◆ DATA IN THIS EXERCISE
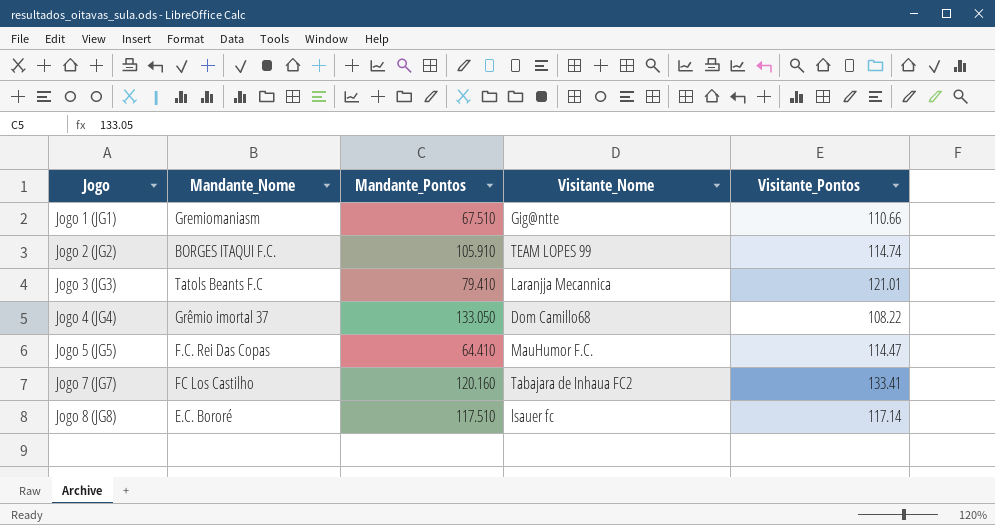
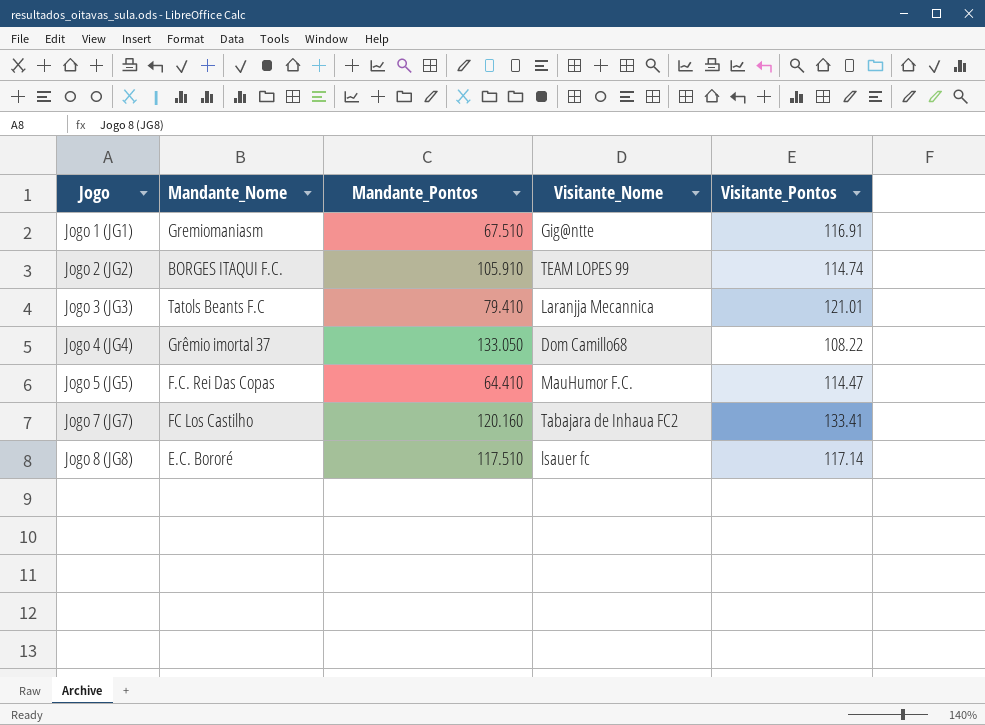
Jogo 1 (JG1) | Visitante_Pontos: 110.66 -> 116.91

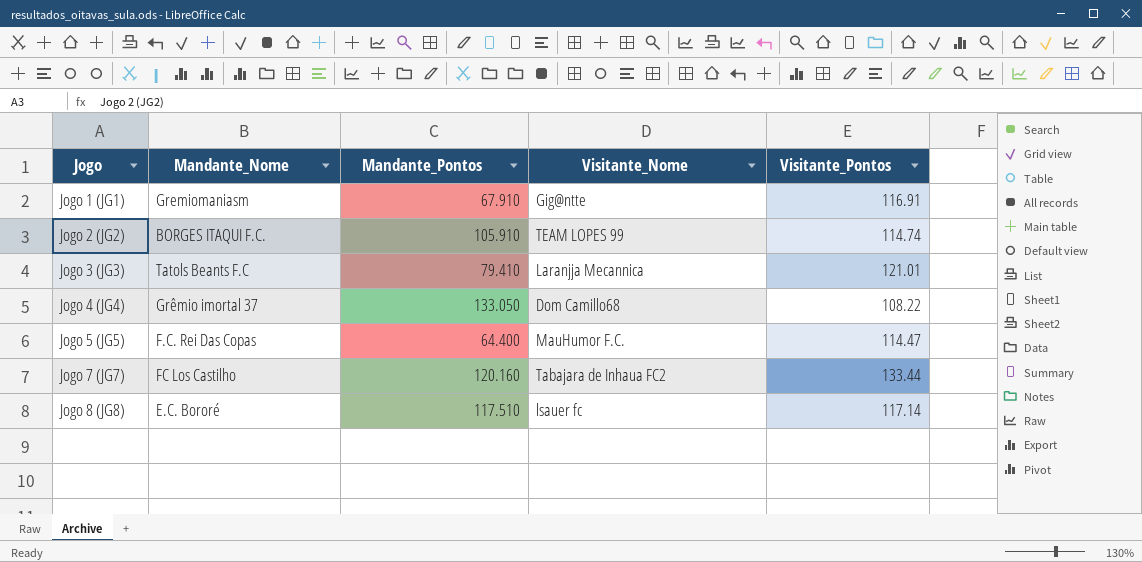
Jogo 1 (JG1) | Mandante_Pontos: 67.510 -> 67.910
Jogo 5 (JG5) | Mandante_Pontos: 64.410 -> 64.400
Jogo 7 (JG7) | Visitante_Pontos: 133.41 -> 133.44

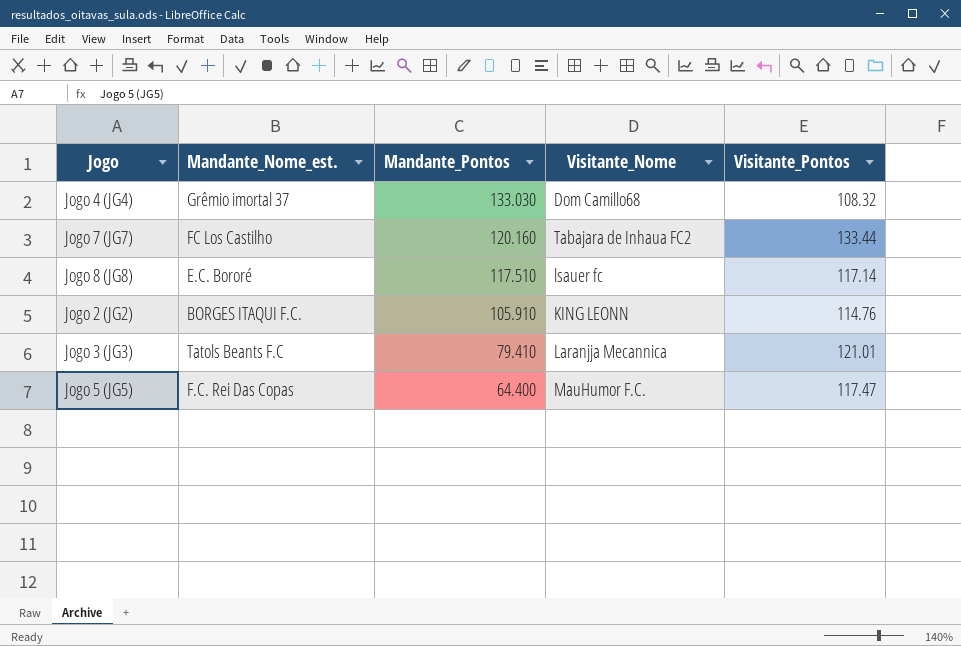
row order: Jogo ascending -> Mandante_Pontos descending
column name: Mandante_Nome -> Mandante_Nome_est.
row Jogo 1 (JG1): Gremiomaniasm | 67.910 | Gig@ntte | 116.91 -> none
Jogo 4 (JG4) | Mandante_Pontos: 133.050 -> 133.030
Jogo 4 (JG4) | Visitante_Pontos: 108.22 -> 108.32
Jogo 2 (JG2) | Visitante_Nome: TEAM LOPES 99 -> KING LEONN
Jogo 2 (JG2) | Visitante_Pontos: 114.74 -> 114.76
Jogo 5 (JG5) | Visitante_Pontos: 114.47 -> 117.47

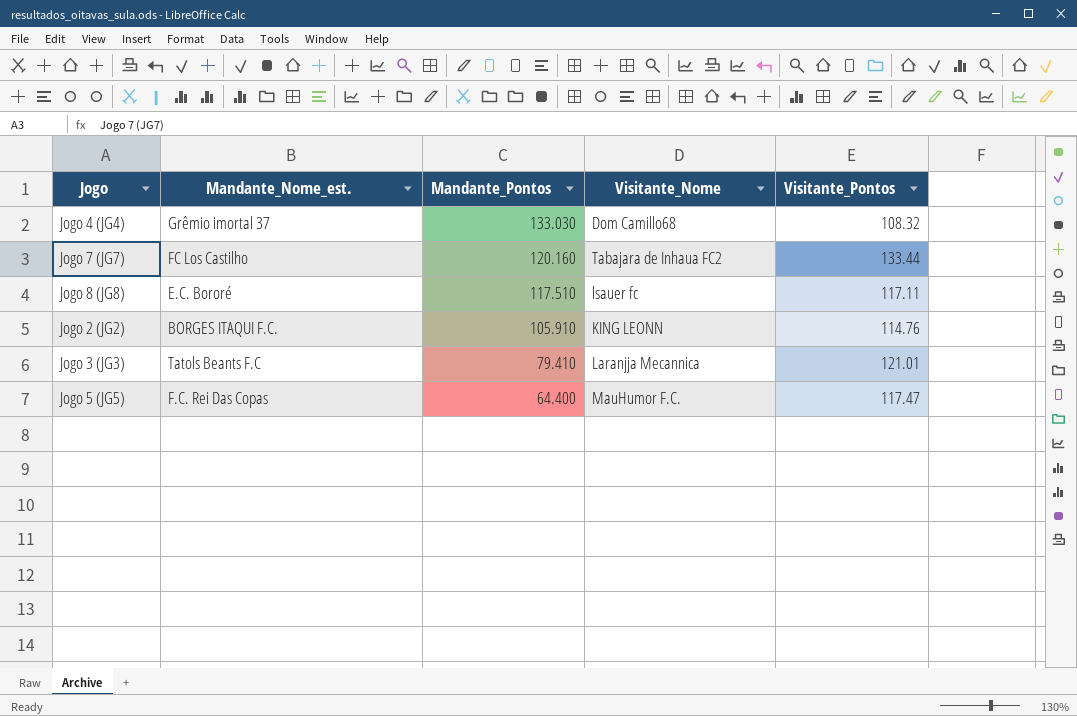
Jogo 8 (JG8) | Visitante_Pontos: 117.14 -> 117.11

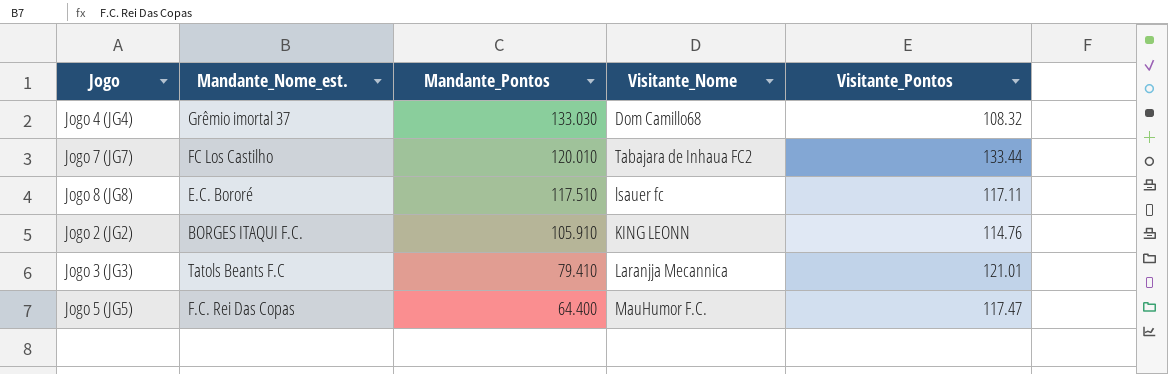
Jogo 7 (JG7) | Mandante_Pontos: 120.160 -> 120.010

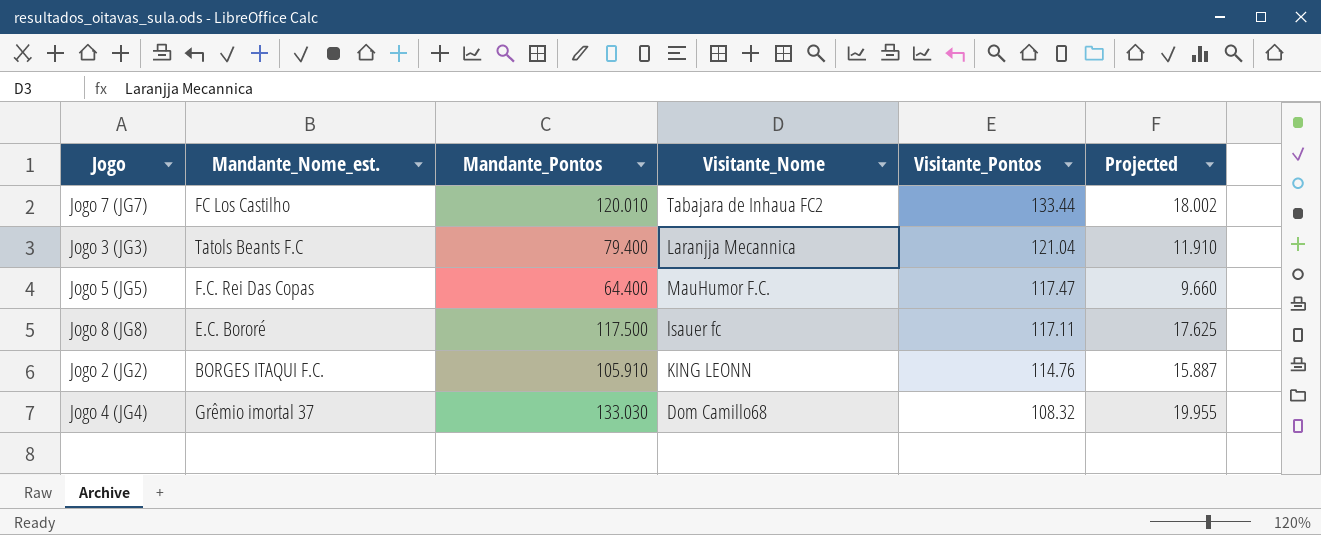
row order: Mandante_Pontos descending -> Visitante_Pontos descending
column Projected | formula: none -> [Mandante_Pontos] * 0.15
Jogo 3 (JG3) | Mandante_Pontos: 79.410 -> 79.400
Jogo 3 (JG3) | Visitante_Pontos: 121.01 -> 121.04
Jogo 8 (JG8) | Mandante_Pontos: 117.510 -> 117.500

◆ EXERCISE
Each entry must be retyped word for word, with every image omitted.

◆ RESULT FOR THIS TASK
Jogo 1 (JG1) | Visitante_Pontos: 110.66 -> 116.91

Jogo 1 (JG1) | Mandante_Pontos: 67.510 -> 67.910
Jogo 5 (JG5) | Mandante_Pontos: 64.410 -> 64.400
Jogo 7 (JG7) | Visitante_Pontos: 133.41 -> 133.44

row order: Jogo ascending -> Mandante_Pontos descending
column name: Mandante_Nome -> Mandante_Nome_est.
row Jogo 1 (JG1): Gremiomaniasm | 67.910 | Gig@ntte | 116.91 -> none
Jogo 4 (JG4) | Mandante_Pontos: 133.050 -> 133.030
Jogo 4 (JG4) | Visitante_Pontos: 108.22 -> 108.32
Jogo 2 (JG2) | Visitante_Nome: TEAM LOPES 99 -> KING LEONN
Jogo 2 (JG2) | Visitante_Pontos: 114.74 -> 114.76
Jogo 5 (JG5) | Visitante_Pontos: 114.47 -> 117.47

Jogo 8 (JG8) | Visitante_Pontos: 117.14 -> 117.11

Jogo 7 (JG7) | Mandante_Pontos: 120.160 -> 120.010

row order: Mandante_Pontos descending -> Visitante_Pontos descending
column Projected | formula: none -> [Mandante_Pontos] * 0.15
Jogo 3 (JG3) | Mandante_Pontos: 79.410 -> 79.400
Jogo 3 (JG3) | Visitante_Pontos: 121.01 -> 121.04
Jogo 8 (JG8) | Mandante_Pontos: 117.510 -> 117.500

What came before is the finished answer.